Records excerpted from a collection
=====
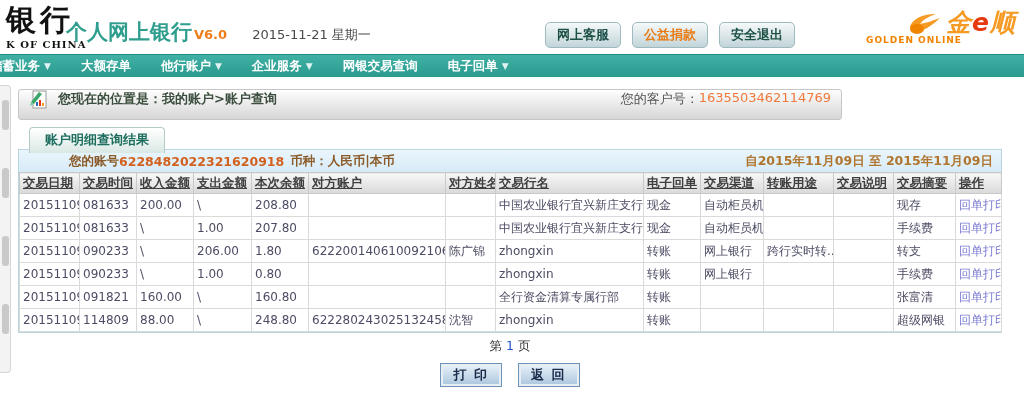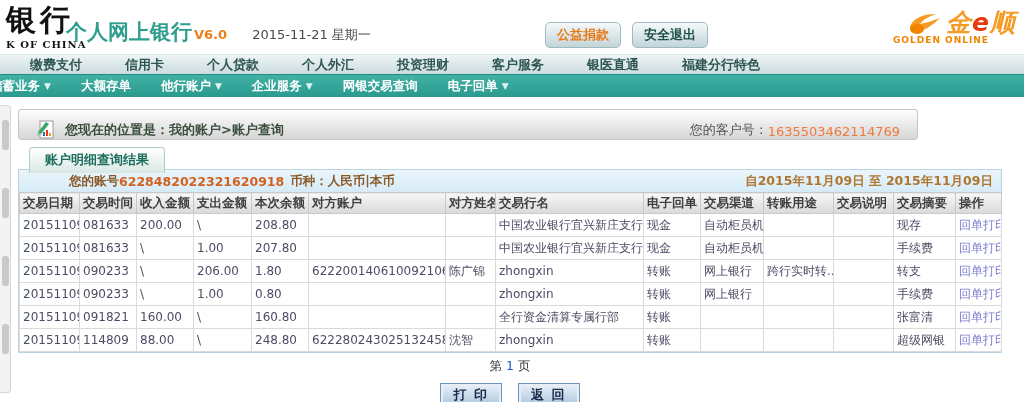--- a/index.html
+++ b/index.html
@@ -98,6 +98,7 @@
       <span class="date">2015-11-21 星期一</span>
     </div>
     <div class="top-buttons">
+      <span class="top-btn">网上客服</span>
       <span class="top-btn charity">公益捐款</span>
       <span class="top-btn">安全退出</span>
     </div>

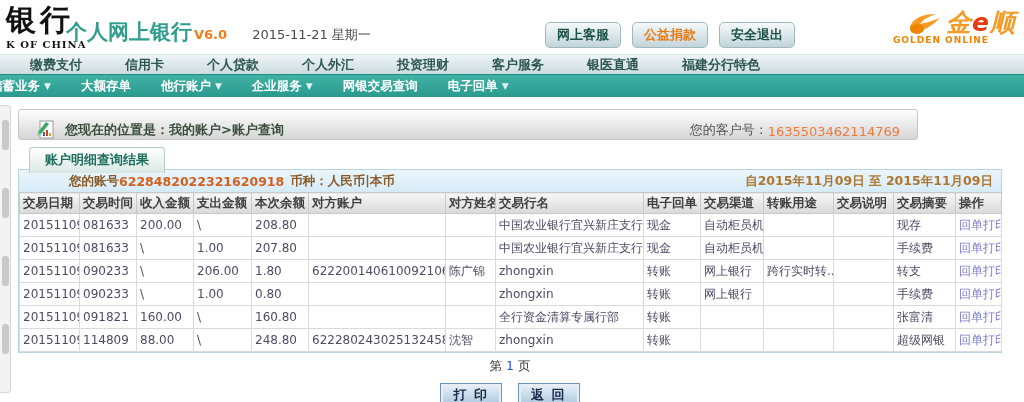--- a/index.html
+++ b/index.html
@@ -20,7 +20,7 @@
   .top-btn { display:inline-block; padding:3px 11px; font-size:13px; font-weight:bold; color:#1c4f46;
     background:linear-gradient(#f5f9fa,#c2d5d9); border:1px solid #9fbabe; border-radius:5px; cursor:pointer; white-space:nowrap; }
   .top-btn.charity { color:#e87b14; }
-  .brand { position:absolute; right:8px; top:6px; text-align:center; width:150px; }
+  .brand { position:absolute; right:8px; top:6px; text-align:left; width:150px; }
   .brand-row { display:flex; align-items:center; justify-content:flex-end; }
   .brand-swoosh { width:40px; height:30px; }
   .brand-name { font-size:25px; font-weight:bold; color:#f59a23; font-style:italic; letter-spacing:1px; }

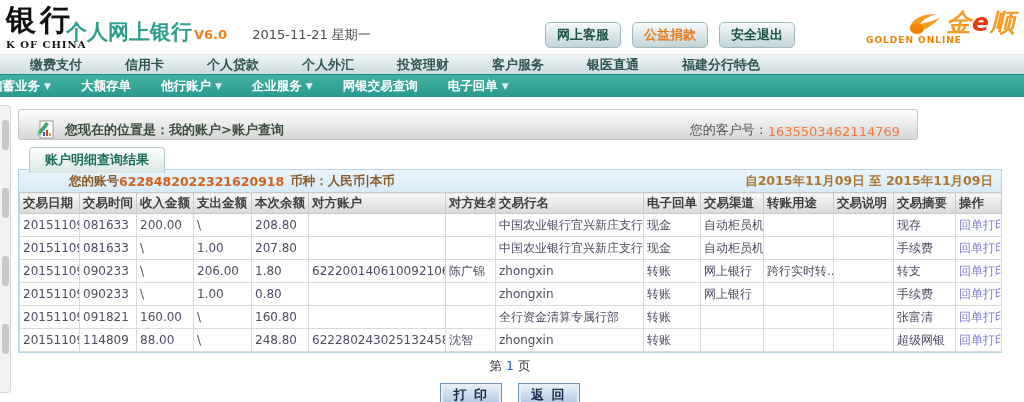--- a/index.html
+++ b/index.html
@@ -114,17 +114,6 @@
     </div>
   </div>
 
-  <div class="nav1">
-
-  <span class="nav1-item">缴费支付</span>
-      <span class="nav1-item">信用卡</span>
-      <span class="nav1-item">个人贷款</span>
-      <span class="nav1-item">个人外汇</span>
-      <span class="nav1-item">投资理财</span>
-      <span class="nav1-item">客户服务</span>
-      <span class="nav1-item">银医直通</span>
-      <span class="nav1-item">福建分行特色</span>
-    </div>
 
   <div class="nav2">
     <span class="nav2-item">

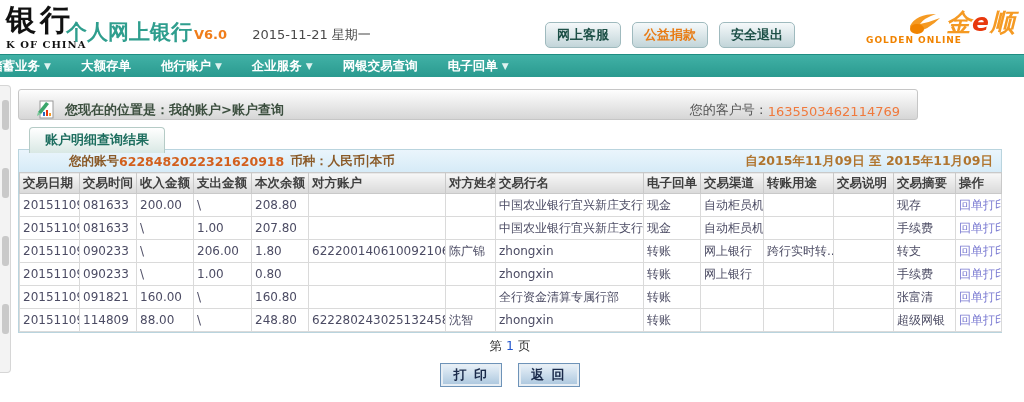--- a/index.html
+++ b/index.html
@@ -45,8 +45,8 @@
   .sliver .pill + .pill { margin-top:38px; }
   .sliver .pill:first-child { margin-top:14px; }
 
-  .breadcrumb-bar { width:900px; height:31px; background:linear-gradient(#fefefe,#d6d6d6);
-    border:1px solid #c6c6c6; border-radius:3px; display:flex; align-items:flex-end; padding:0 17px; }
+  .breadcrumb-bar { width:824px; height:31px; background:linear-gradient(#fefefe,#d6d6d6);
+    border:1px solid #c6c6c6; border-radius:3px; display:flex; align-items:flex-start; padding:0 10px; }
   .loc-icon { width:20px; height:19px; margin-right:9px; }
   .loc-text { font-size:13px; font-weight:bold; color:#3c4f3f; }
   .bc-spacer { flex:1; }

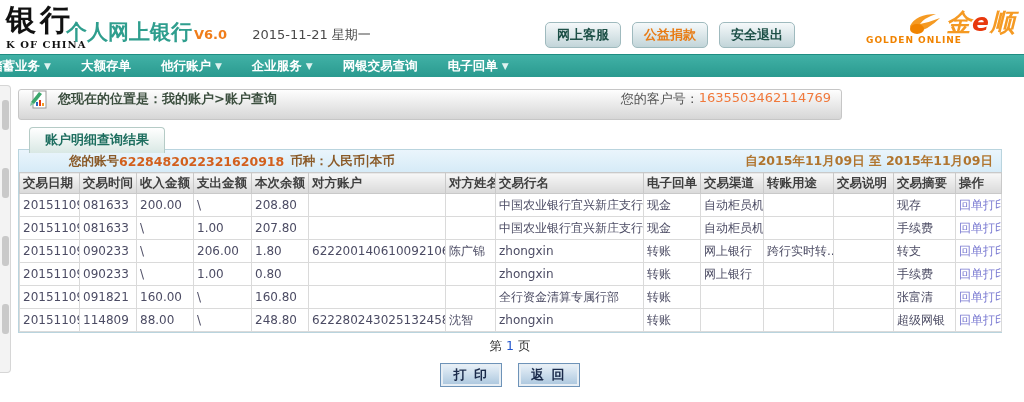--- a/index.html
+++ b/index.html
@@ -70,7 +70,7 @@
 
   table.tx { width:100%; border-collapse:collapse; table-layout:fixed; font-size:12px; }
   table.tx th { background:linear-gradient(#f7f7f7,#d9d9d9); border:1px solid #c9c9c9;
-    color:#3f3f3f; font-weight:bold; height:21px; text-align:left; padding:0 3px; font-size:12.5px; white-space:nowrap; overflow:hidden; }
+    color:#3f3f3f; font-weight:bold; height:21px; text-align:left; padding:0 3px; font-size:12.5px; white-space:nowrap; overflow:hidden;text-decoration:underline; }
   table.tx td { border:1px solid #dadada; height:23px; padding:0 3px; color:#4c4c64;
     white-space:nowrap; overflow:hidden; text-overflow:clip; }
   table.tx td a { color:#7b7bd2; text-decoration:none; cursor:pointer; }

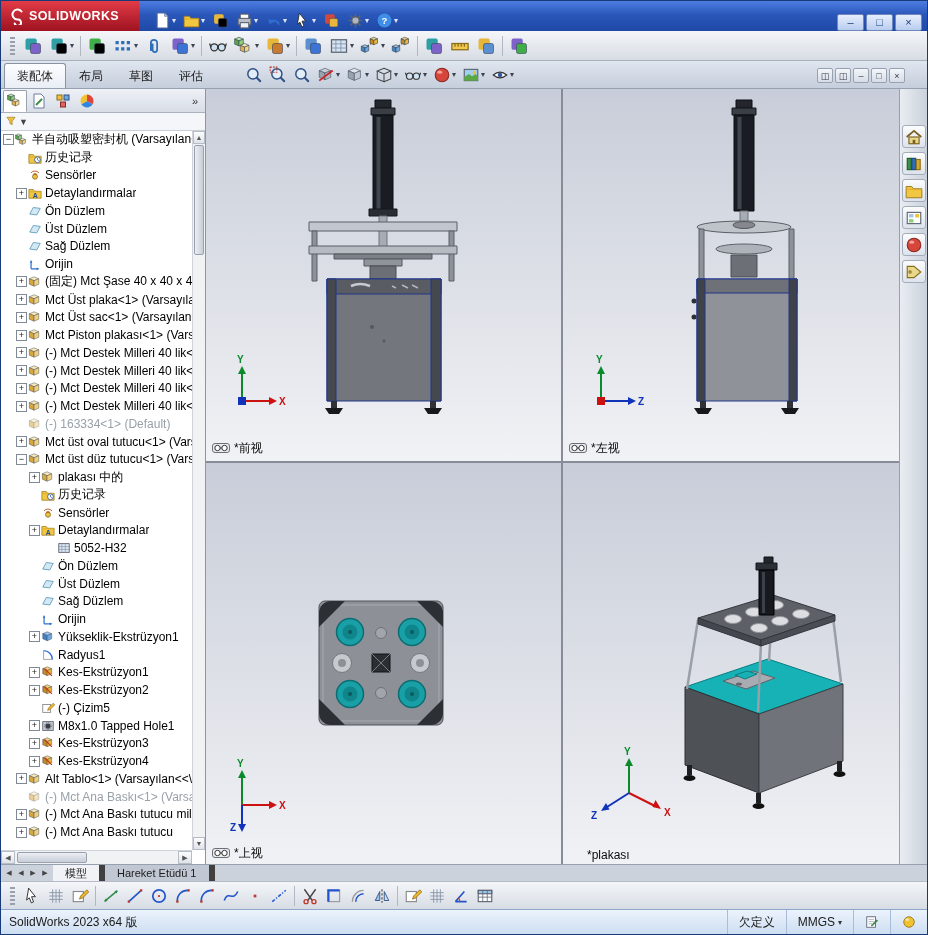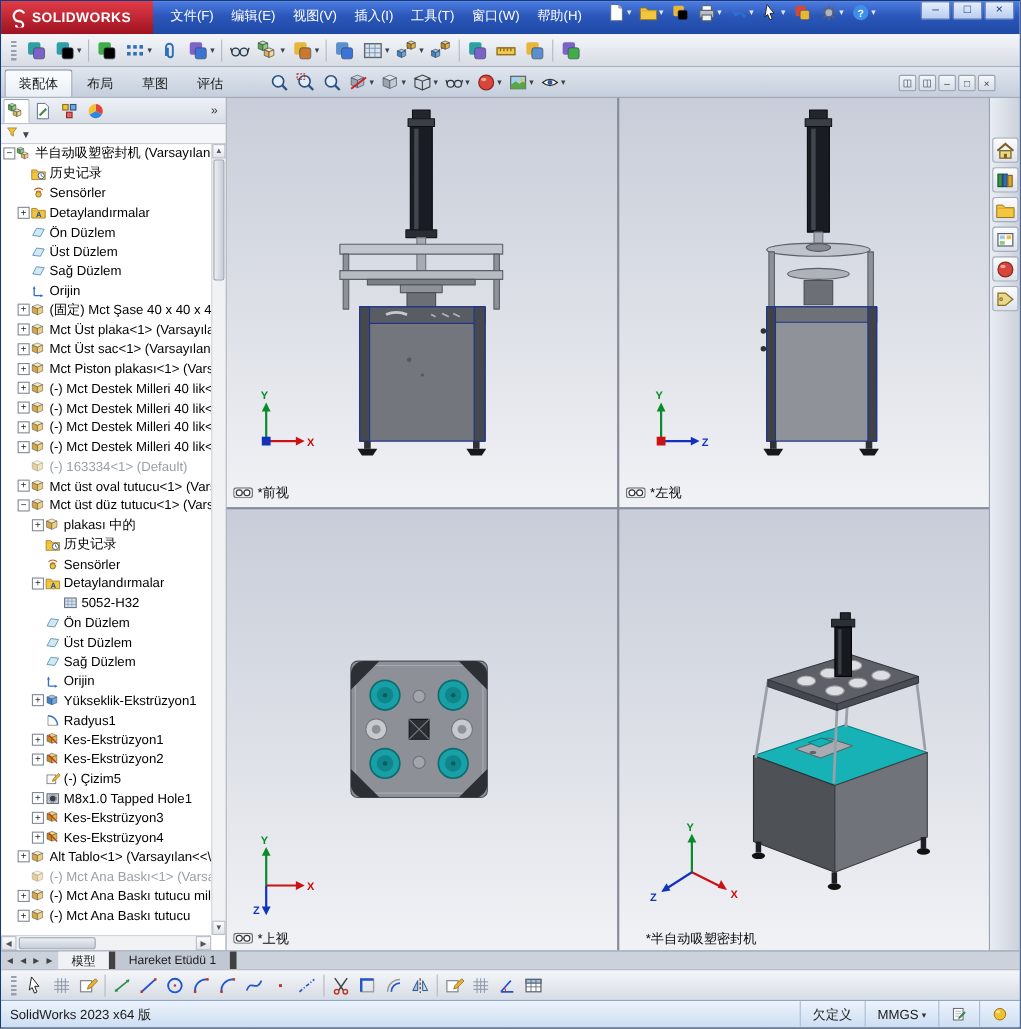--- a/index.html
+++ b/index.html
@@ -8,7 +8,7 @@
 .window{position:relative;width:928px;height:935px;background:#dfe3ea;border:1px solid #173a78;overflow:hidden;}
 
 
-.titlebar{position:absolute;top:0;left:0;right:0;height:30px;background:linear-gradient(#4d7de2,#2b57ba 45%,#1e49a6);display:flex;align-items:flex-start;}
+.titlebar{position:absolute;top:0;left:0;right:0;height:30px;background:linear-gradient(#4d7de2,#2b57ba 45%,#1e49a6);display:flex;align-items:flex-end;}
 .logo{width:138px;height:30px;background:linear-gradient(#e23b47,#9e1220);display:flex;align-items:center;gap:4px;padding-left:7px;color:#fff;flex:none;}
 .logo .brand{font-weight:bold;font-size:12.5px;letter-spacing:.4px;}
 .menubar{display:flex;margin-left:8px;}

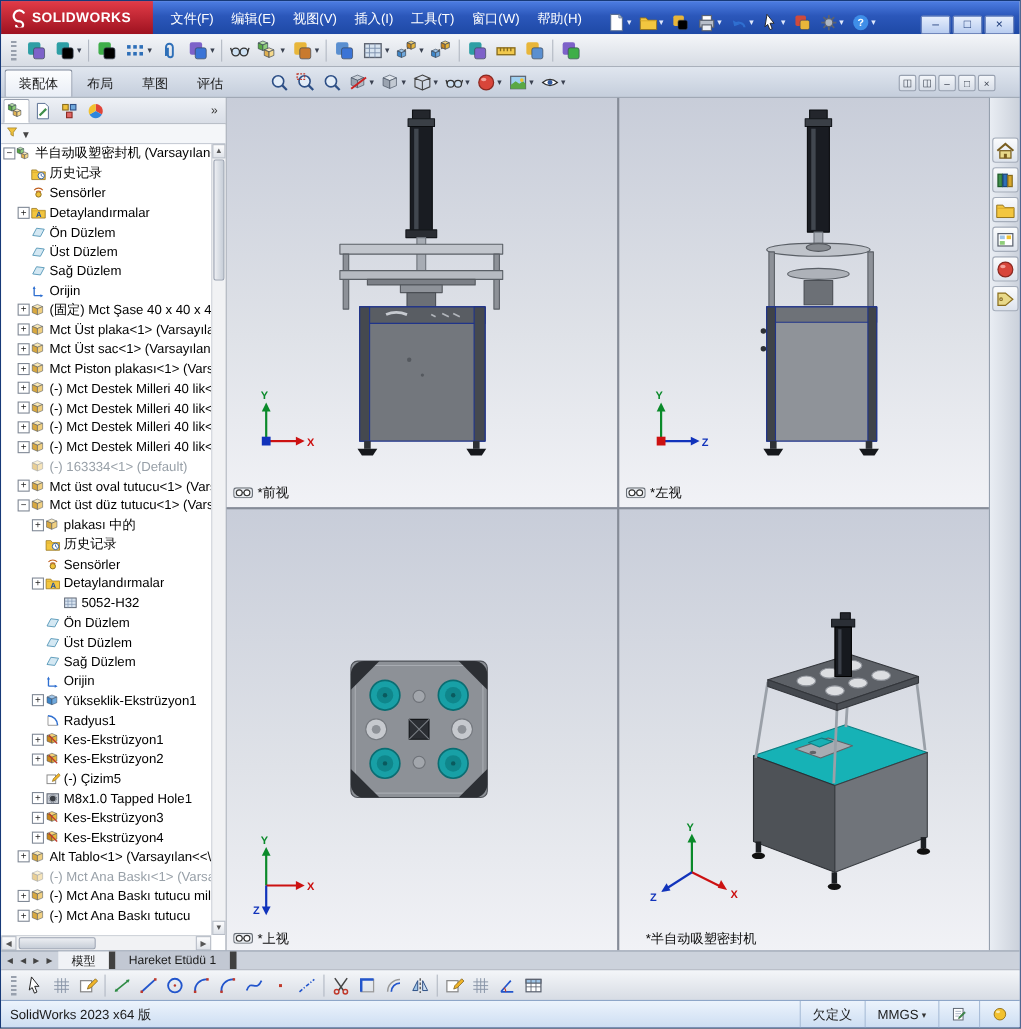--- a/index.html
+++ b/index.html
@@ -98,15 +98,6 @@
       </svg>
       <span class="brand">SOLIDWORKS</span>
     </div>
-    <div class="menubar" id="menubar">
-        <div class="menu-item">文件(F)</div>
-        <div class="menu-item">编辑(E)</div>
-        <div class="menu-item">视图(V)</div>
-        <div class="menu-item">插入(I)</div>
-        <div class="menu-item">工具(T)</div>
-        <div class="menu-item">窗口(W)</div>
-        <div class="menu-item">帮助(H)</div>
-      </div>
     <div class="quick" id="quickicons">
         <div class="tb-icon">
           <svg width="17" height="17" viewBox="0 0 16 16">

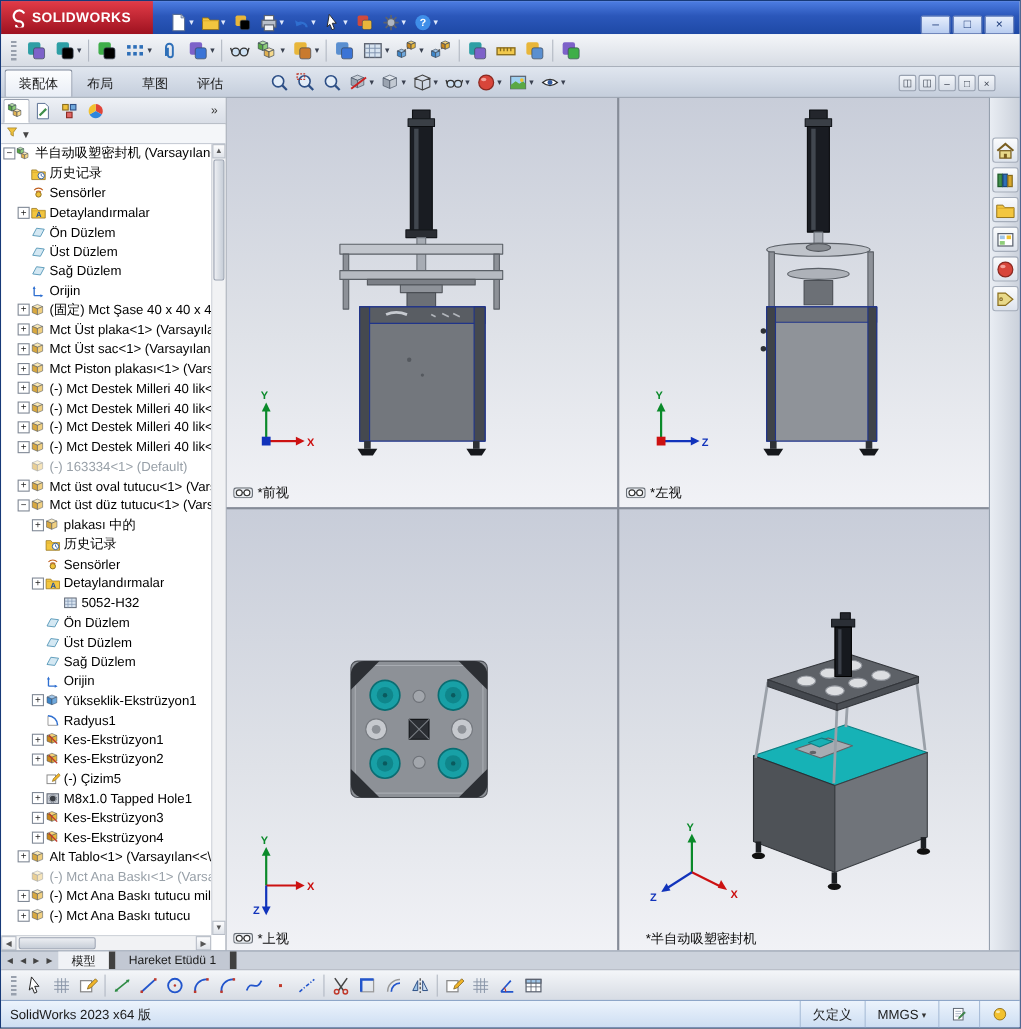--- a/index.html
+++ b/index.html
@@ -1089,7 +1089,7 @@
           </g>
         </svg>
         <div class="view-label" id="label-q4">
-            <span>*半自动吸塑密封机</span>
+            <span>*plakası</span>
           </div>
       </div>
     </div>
=====
WORK ITEM: Please output each line above exactly and omit all images.

SOLUTION TO THE PROBLEM:
--- a/index.html
+++ b/index.html
@@ -98,6 +98,7 @@
       <span class="date">2015-11-21 星期一</span>
     </div>
     <div class="top-buttons">
+      <span class="top-btn">网上客服</span>
       <span class="top-btn charity">公益捐款</span>
       <span class="top-btn">安全退出</span>
     </div>

--- a/index.html
+++ b/index.html
@@ -20,7 +20,7 @@
   .top-btn { display:inline-block; padding:3px 11px; font-size:13px; font-weight:bold; color:#1c4f46;
     background:linear-gradient(#f5f9fa,#c2d5d9); border:1px solid #9fbabe; border-radius:5px; cursor:pointer; white-space:nowrap; }
   .top-btn.charity { color:#e87b14; }
-  .brand { position:absolute; right:8px; top:6px; text-align:center; width:150px; }
+  .brand { position:absolute; right:8px; top:6px; text-align:left; width:150px; }
   .brand-row { display:flex; align-items:center; justify-content:flex-end; }
   .brand-swoosh { width:40px; height:30px; }
   .brand-name { font-size:25px; font-weight:bold; color:#f59a23; font-style:italic; letter-spacing:1px; }

--- a/index.html
+++ b/index.html
@@ -114,17 +114,6 @@
     </div>
   </div>
 
-  <div class="nav1">
-
-  <span class="nav1-item">缴费支付</span>
-      <span class="nav1-item">信用卡</span>
-      <span class="nav1-item">个人贷款</span>
-      <span class="nav1-item">个人外汇</span>
-      <span class="nav1-item">投资理财</span>
-      <span class="nav1-item">客户服务</span>
-      <span class="nav1-item">银医直通</span>
-      <span class="nav1-item">福建分行特色</span>
-    </div>
 
   <div class="nav2">
     <span class="nav2-item">

--- a/index.html
+++ b/index.html
@@ -45,8 +45,8 @@
   .sliver .pill + .pill { margin-top:38px; }
   .sliver .pill:first-child { margin-top:14px; }
 
-  .breadcrumb-bar { width:900px; height:31px; background:linear-gradient(#fefefe,#d6d6d6);
-    border:1px solid #c6c6c6; border-radius:3px; display:flex; align-items:flex-end; padding:0 17px; }
+  .breadcrumb-bar { width:824px; height:31px; background:linear-gradient(#fefefe,#d6d6d6);
+    border:1px solid #c6c6c6; border-radius:3px; display:flex; align-items:flex-start; padding:0 10px; }
   .loc-icon { width:20px; height:19px; margin-right:9px; }
   .loc-text { font-size:13px; font-weight:bold; color:#3c4f3f; }
   .bc-spacer { flex:1; }

--- a/index.html
+++ b/index.html
@@ -70,7 +70,7 @@
 
   table.tx { width:100%; border-collapse:collapse; table-layout:fixed; font-size:12px; }
   table.tx th { background:linear-gradient(#f7f7f7,#d9d9d9); border:1px solid #c9c9c9;
-    color:#3f3f3f; font-weight:bold; height:21px; text-align:left; padding:0 3px; font-size:12.5px; white-space:nowrap; overflow:hidden; }
+    color:#3f3f3f; font-weight:bold; height:21px; text-align:left; padding:0 3px; font-size:12.5px; white-space:nowrap; overflow:hidden;text-decoration:underline; }
   table.tx td { border:1px solid #dadada; height:23px; padding:0 3px; color:#4c4c64;
     white-space:nowrap; overflow:hidden; text-overflow:clip; }
   table.tx td a { color:#7b7bd2; text-decoration:none; cursor:pointer; }

--- a/index.html
+++ b/index.html
@@ -8,7 +8,7 @@
 .window{position:relative;width:928px;height:935px;background:#dfe3ea;border:1px solid #173a78;overflow:hidden;}
 
 
-.titlebar{position:absolute;top:0;left:0;right:0;height:30px;background:linear-gradient(#4d7de2,#2b57ba 45%,#1e49a6);display:flex;align-items:flex-start;}
+.titlebar{position:absolute;top:0;left:0;right:0;height:30px;background:linear-gradient(#4d7de2,#2b57ba 45%,#1e49a6);display:flex;align-items:flex-end;}
 .logo{width:138px;height:30px;background:linear-gradient(#e23b47,#9e1220);display:flex;align-items:center;gap:4px;padding-left:7px;color:#fff;flex:none;}
 .logo .brand{font-weight:bold;font-size:12.5px;letter-spacing:.4px;}
 .menubar{display:flex;margin-left:8px;}

--- a/index.html
+++ b/index.html
@@ -98,15 +98,6 @@
       </svg>
       <span class="brand">SOLIDWORKS</span>
     </div>
-    <div class="menubar" id="menubar">
-        <div class="menu-item">文件(F)</div>
-        <div class="menu-item">编辑(E)</div>
-        <div class="menu-item">视图(V)</div>
-        <div class="menu-item">插入(I)</div>
-        <div class="menu-item">工具(T)</div>
-        <div class="menu-item">窗口(W)</div>
-        <div class="menu-item">帮助(H)</div>
-      </div>
     <div class="quick" id="quickicons">
         <div class="tb-icon">
           <svg width="17" height="17" viewBox="0 0 16 16">

--- a/index.html
+++ b/index.html
@@ -1089,7 +1089,7 @@
           </g>
         </svg>
         <div class="view-label" id="label-q4">
-            <span>*半自动吸塑密封机</span>
+            <span>*plakası</span>
           </div>
       </div>
     </div>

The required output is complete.